<<<<

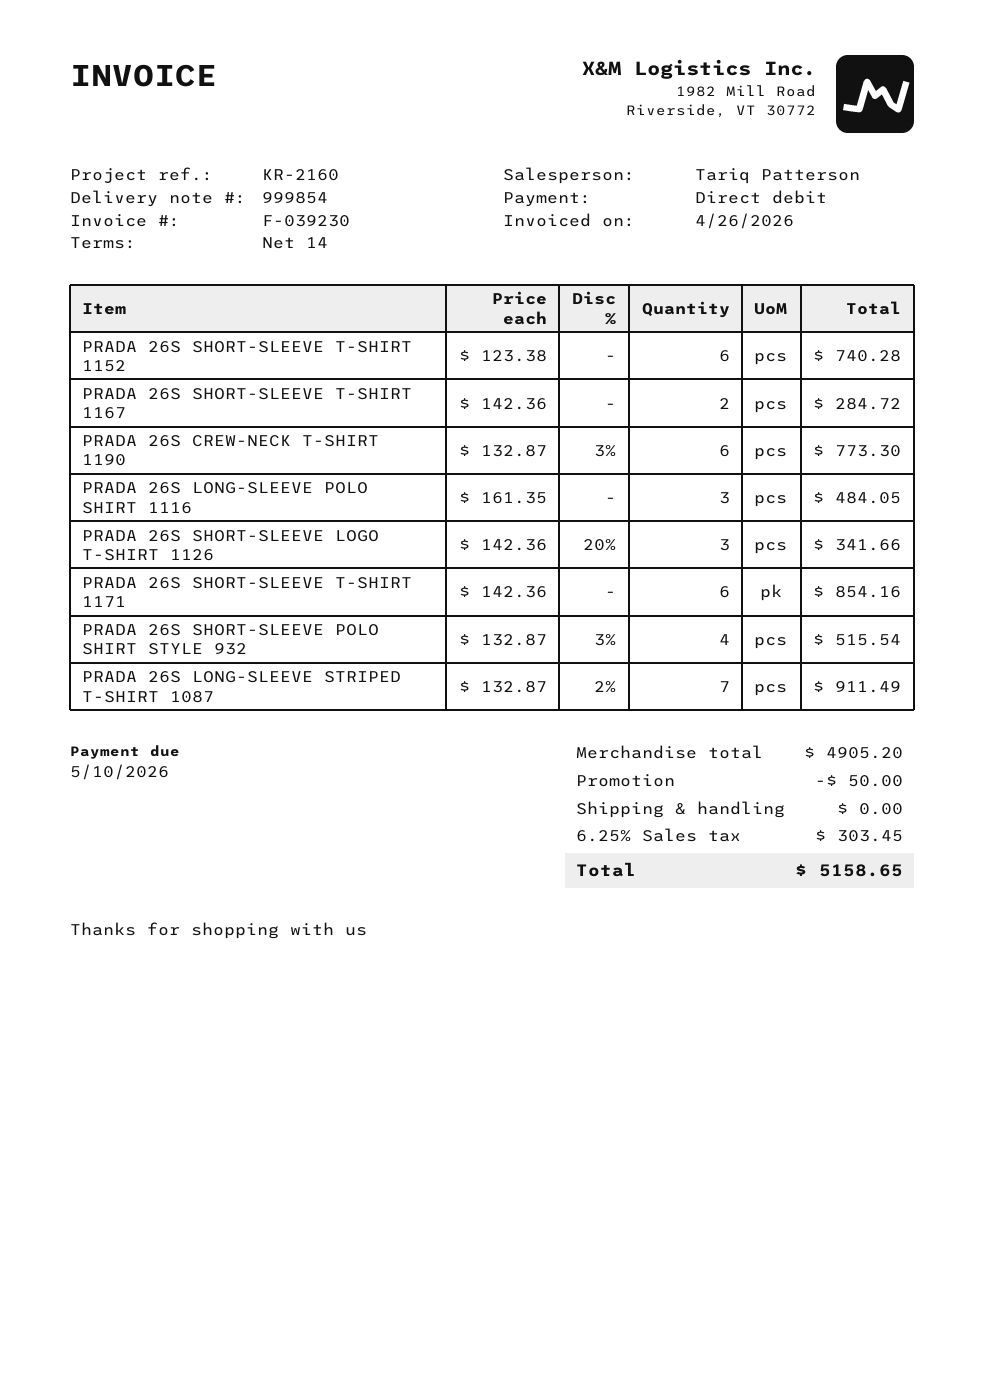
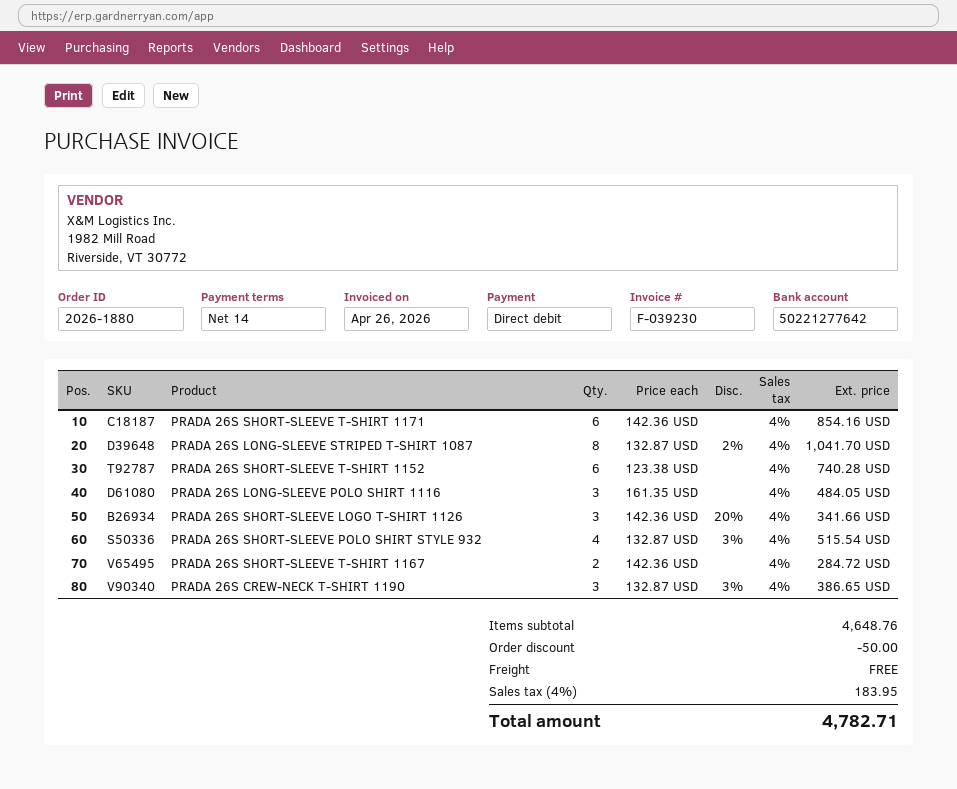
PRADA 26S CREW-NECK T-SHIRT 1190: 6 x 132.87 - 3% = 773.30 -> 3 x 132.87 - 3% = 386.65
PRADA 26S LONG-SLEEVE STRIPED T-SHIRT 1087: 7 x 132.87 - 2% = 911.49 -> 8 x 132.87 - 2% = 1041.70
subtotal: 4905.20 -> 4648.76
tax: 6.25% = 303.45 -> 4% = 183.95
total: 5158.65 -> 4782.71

>>>>
<<<<

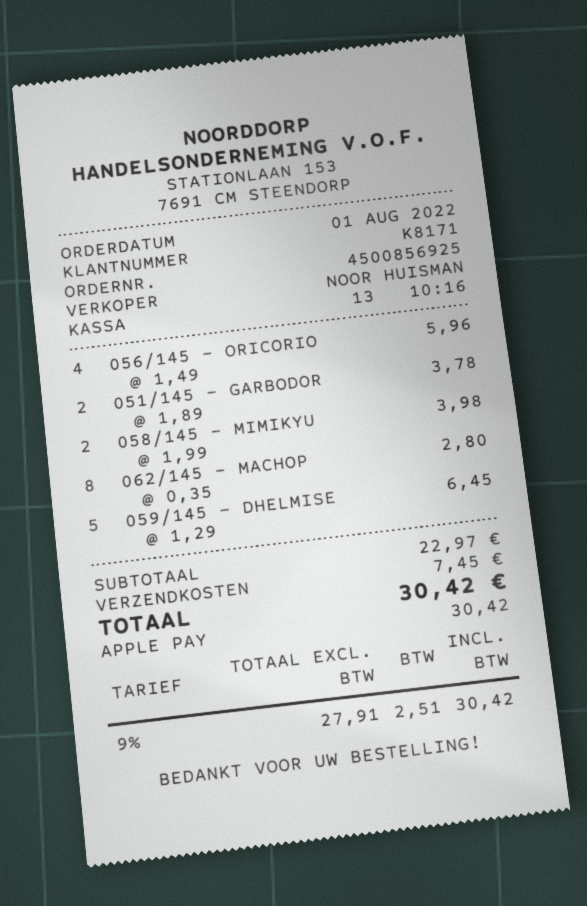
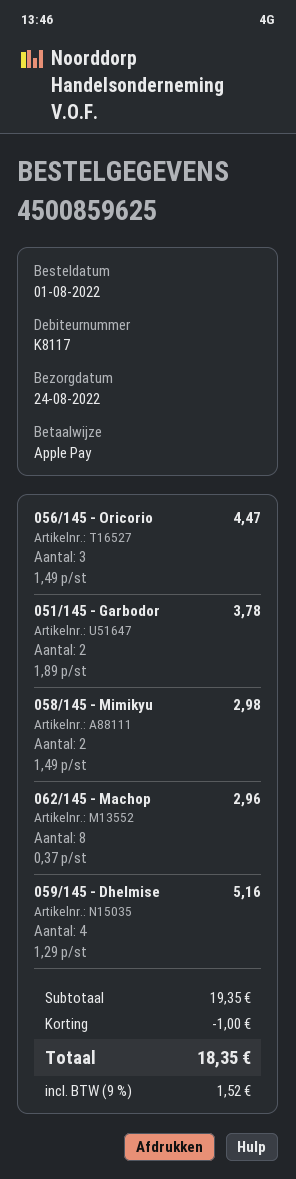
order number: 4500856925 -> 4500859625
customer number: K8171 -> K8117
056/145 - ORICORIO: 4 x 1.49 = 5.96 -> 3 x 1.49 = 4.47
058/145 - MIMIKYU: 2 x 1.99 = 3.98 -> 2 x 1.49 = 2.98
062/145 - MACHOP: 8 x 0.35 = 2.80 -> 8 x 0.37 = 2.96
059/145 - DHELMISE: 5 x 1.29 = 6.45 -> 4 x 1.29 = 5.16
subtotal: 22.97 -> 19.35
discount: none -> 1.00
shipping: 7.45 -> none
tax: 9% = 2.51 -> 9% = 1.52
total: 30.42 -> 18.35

>>>>
<<<<

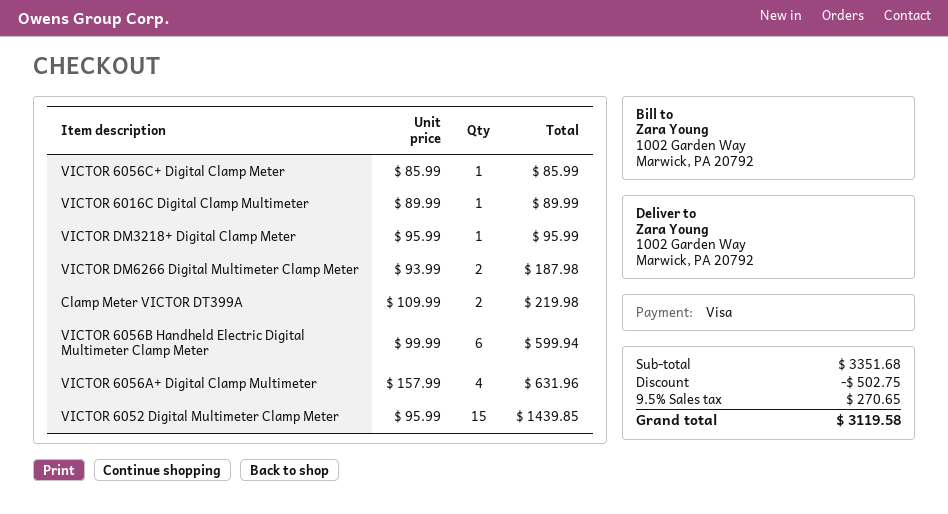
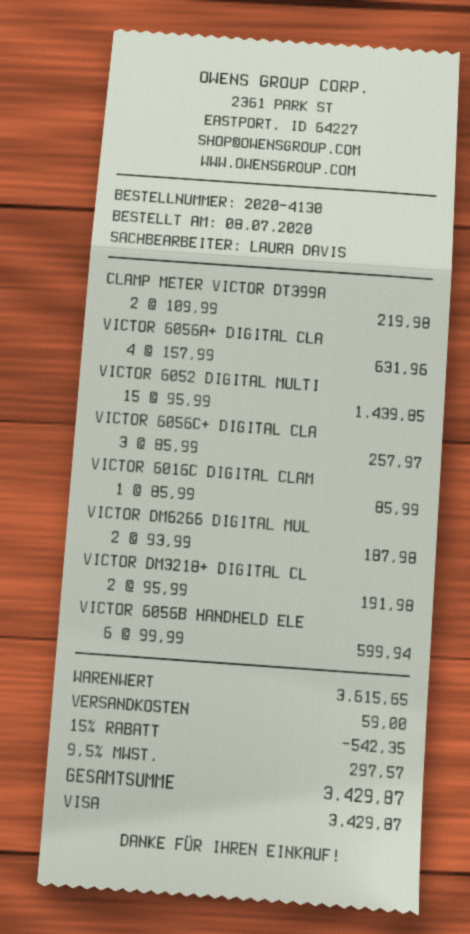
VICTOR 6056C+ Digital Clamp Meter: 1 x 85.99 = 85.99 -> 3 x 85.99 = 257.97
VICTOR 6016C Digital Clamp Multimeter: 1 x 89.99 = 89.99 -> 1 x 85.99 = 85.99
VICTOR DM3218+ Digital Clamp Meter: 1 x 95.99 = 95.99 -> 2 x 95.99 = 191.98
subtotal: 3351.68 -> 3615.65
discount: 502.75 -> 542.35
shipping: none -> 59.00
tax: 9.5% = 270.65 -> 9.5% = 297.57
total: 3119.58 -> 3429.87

>>>>

### ACTION ITEM
With the line holding "PRADA 26S LONG-SLEEVE" as the first and the line holding "total: 5158.65 -> 4782.71" as the last, please transcribe exactly the lines of the material above in that range and nothing else.

### EXERCISE SOLUTION
PRADA 26S LONG-SLEEVE STRIPED T-SHIRT 1087: 7 x 132.87 - 2% = 911.49 -> 8 x 132.87 - 2% = 1041.70
subtotal: 4905.20 -> 4648.76
tax: 6.25% = 303.45 -> 4% = 183.95
total: 5158.65 -> 4782.71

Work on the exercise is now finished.